The attacks, including the ones mentioned in Section 3.2.1, can be categorized in several groups by the nature of their functioning [9]:

• Buffer Overflows: a problem endemic to C programs that provide poor bounds checking on input received from outside environment resulting in subverting the intended flow of program and thus forcing execution of attacker supplied code^3.1. Five out of the seven vulnerabilities mentioned in Section 3.2.1 belong to this category.
• Race Conditions: intended functioning of a program can be subverted so that it produces side effects that compromise system security. Some of ``R Commands'' vulnerabilities from Section 3.2.1 fall into this category.
• Special Character Processing: rely on ``fooling'' character processing programs by providing user input that causes the program to relinquish control to the attacker.
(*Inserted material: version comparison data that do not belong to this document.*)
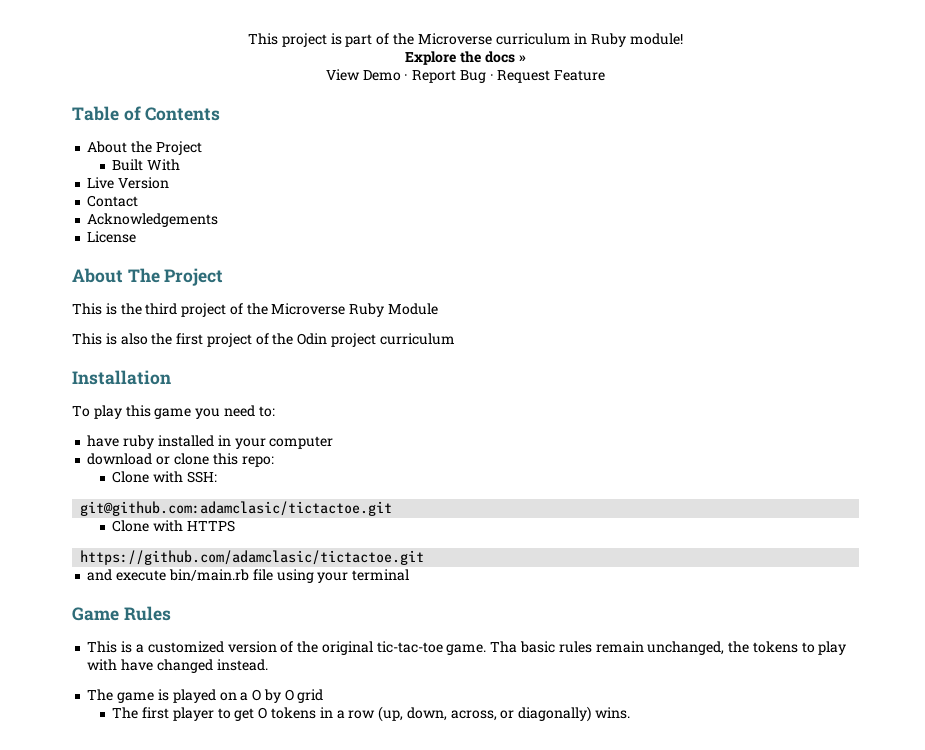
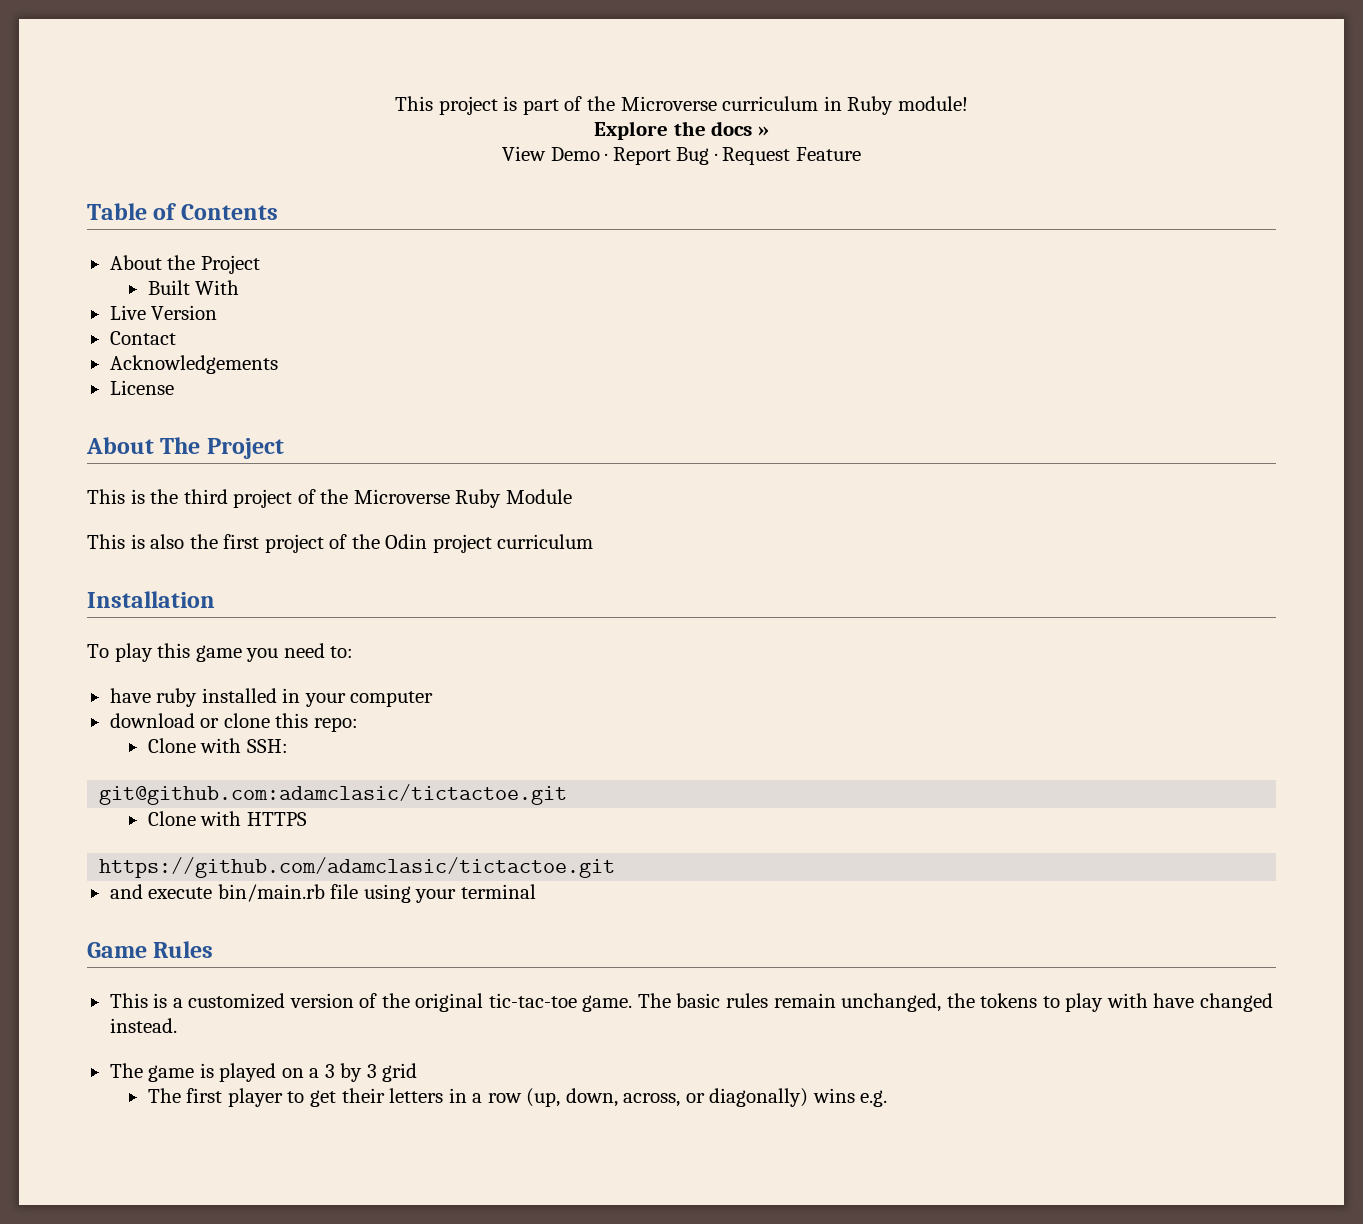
- Tha basic rules remain unchanged, the tokens to play with have changed instead.
+ The basic rules remain unchanged, the tokens to play with have changed instead.
- The game is played on a O by O grid
+ The game is played on a 3 by 3 grid
- The first player to get O tokens in a row (up, down, across, or diagonally) wins.
+ The first player to get their letters in a row (up, down, across, or diagonally) wins e.g.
Programs affected are usually CGI scripts running in privileged mode and accessible by everyone.

As can be seen, by far the most frequent are attacks that are based on the buffer overflow technique.

Footnotes

... code^3.1

In C, both function return address and local variables are kept on stack. By supplying a function argument longer than the local variable it is subsequently copied to, an attacker may overwrite contents of the stack, including the return address. If carefully chosen, the overwritten return address can point to custom supplied piece of code eg. code for executing system shell.